Across the whole listing, filter for the string "none" and copy every line that has it.
***** Data records *****
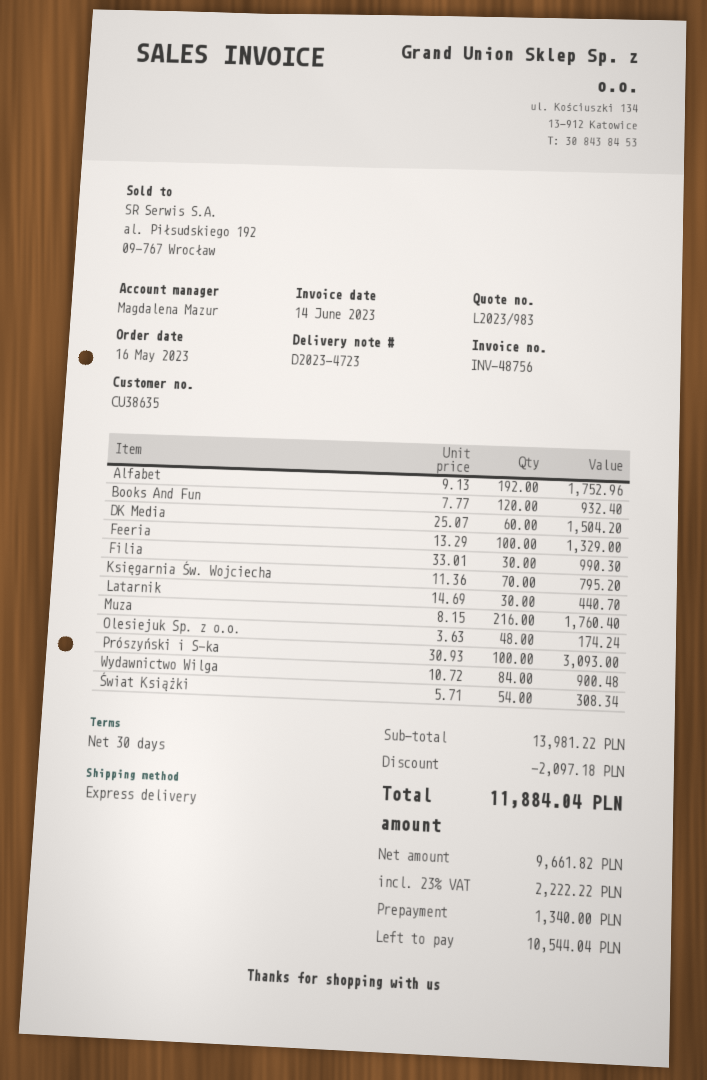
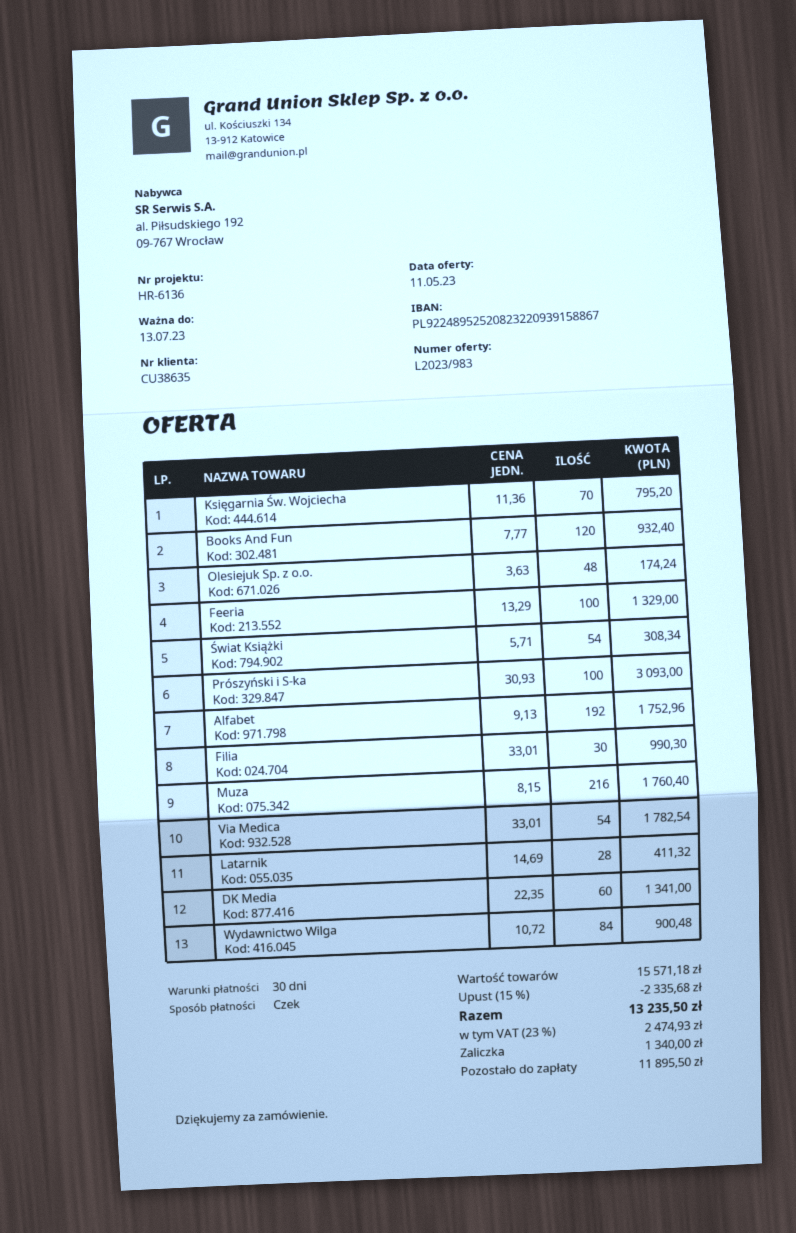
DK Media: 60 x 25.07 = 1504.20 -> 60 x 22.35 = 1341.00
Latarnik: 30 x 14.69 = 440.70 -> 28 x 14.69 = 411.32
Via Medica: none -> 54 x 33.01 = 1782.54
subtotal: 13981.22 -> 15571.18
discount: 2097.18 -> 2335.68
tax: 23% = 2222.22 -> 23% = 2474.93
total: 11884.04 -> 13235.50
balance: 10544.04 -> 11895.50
*****
***** Data records *****
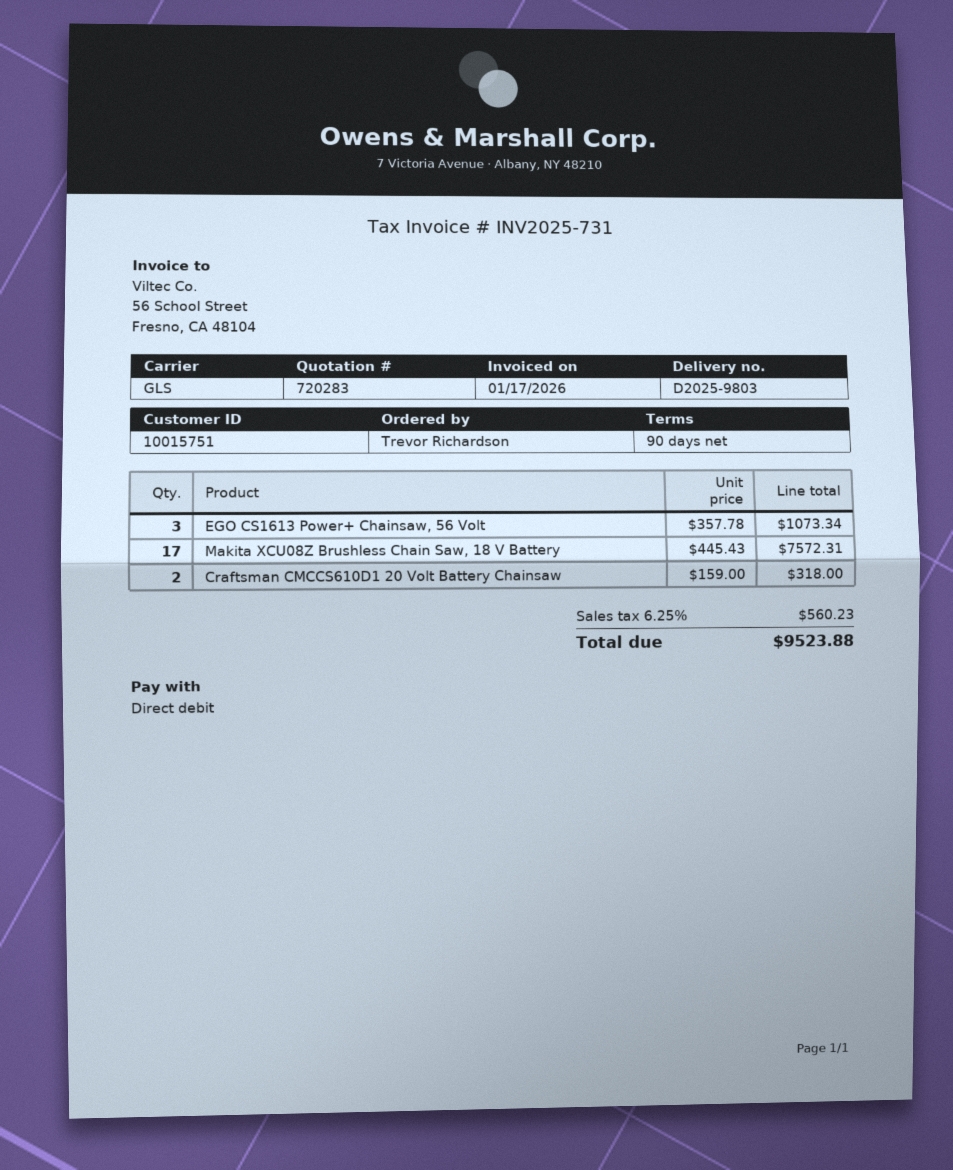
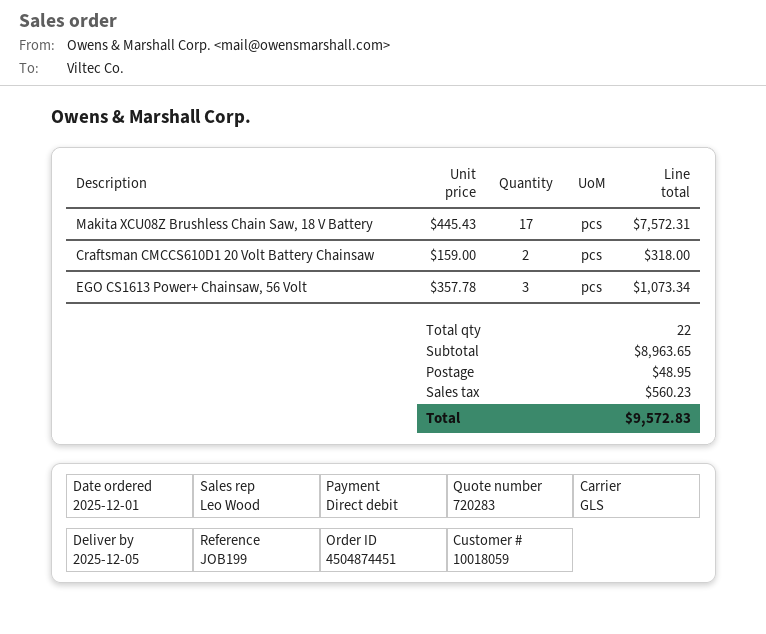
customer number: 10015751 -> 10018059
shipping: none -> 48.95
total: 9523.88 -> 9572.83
*****
▸ **Answer area**
Via Medica: none -> 54 x 33.01 = 1782.54
shipping: none -> 48.95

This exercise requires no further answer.